Current Research and Futuristic Challenges in Stem Cell

Briefly Know About This Event

Longdom Conferences extends immense pleasure and honor by inviting you to attend the “Webinar on Stem Cell Therapy   ” scheduled for April 27th, 2021. Stem cell 2021 will be focusing on the theme “Current Research and Futuristic Challenges in Stem cell” to enhance and explore knowledge among academicians and industry personnel. Stem Cell  2021 will be having sessions on Stem Cell, plant Research,  Genetic Research, Gene Therapy: Novel targets, CRISPR gene editing, Gene Therapy , Biotechnology, Plant Sciences more effective, and its related subjects to establish a connection for exchanging ideas. The detailed agenda of Stem Cell 2021 will have keynote presentations, plenary sessions, oral sessions, panel discussion, poster presentations, and young researchers’ forum.


Advancements in stem cell therapy continue to shed light on how stem cells may be used in various clinical applications, which include cell replacement therapies, immunomodulatory therapies, and many others. Whether you’re developing an induced pluripotent stem cell therapy or adult stem cell therapy, Thermo Fisher Scientific has the solutions to advance your research to the clinic and beyond. Advancing your stem cell therapy research to clinical treatment requires careful material selection because the quality of starting materials significantly impacts the properties of your final stem cell therapy product. We offer high-quality products for a variety of stem cell types.
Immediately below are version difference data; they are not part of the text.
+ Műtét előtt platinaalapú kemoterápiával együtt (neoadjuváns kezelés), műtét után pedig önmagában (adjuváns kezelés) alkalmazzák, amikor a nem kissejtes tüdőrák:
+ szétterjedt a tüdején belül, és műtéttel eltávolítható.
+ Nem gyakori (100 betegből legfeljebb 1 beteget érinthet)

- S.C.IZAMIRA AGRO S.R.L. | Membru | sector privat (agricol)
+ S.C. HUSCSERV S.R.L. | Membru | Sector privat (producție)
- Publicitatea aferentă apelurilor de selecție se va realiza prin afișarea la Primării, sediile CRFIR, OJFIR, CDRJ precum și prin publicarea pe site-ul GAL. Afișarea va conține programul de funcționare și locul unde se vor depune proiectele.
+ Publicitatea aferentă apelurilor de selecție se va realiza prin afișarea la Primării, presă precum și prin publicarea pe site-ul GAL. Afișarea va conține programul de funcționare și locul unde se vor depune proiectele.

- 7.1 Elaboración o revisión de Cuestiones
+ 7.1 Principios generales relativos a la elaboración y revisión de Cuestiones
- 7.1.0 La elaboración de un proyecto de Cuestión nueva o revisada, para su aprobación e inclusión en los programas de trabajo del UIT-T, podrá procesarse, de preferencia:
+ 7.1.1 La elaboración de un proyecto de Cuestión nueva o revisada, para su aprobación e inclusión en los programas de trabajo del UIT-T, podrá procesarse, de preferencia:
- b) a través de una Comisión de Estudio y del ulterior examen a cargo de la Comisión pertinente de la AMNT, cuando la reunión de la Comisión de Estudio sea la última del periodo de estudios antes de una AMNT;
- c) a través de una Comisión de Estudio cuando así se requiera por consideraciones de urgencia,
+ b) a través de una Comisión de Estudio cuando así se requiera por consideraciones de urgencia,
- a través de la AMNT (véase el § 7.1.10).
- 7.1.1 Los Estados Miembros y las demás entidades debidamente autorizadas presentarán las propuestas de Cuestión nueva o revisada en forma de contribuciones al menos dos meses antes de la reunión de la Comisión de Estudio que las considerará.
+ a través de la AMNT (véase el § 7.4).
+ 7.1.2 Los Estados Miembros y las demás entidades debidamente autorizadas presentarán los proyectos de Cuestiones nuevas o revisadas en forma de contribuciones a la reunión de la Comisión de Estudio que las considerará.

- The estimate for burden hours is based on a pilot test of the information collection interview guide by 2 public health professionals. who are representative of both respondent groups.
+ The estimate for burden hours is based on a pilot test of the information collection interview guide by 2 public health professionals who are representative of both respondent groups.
Gene Therapy covers both the research and clinical applications of the new gene therapy techniques currently being developed. The application of molecular biology has revolutionized our understanding of many diseases and has been readily applied for diagnostic purposes.

Mesenchymal stem cells (MSC) are known to be multipotent, which are only seen in adult tissues like  in the muscle, liver, bone marrow. Mesenchymal stem cells usually function as structural support in various organs as mentioned above, and control the movement of substances. MSC can differentiate into various cell categories as an instance of adipocytes, osteocytes, and chondrocytes, derived by the mesodermal layer. Whereas the mesoderm layer provides an increase to the body’s skeletal elements, such as relating to the cartilage or bone. These are well-known to be essential for regenerative medicine. Since they are easily isolated and obtain high yield, high plasticity, which makes able to facilitate inflammation and encourage cell growth, cell differentiation, and restoring tissue.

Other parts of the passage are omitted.